* _Change listing data_:

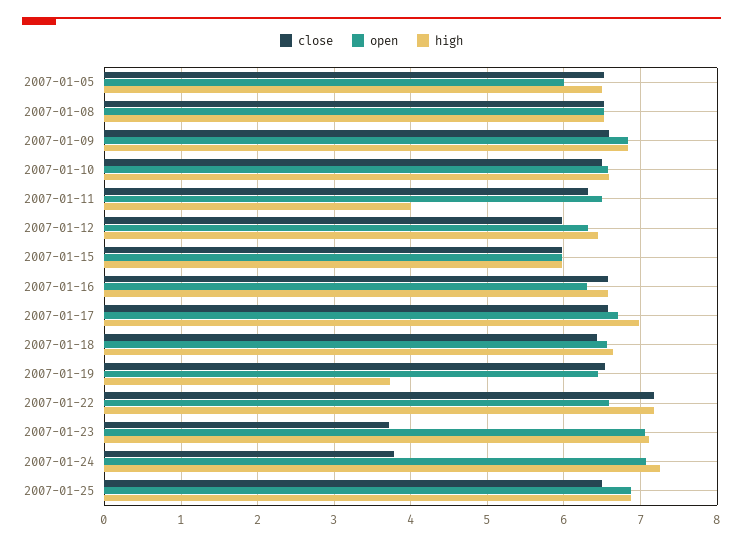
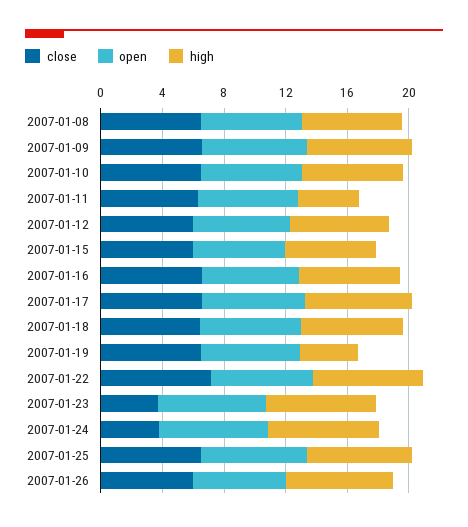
close, 2007-01-05: 6.5 -> none
open, 2007-01-05: 6 -> none
high, 2007-01-05: 6.5 -> none
close, 2007-01-26: none -> 6
open, 2007-01-26: none -> 6
high, 2007-01-26: none -> 7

* _Task objective_:
Leave the pictures out and output the rest of the data word for word.

* _Answer box_:
close, 2007-01-05: 6.5 -> none
open, 2007-01-05: 6 -> none
high, 2007-01-05: 6.5 -> none
close, 2007-01-26: none -> 6
open, 2007-01-26: none -> 6
high, 2007-01-26: none -> 7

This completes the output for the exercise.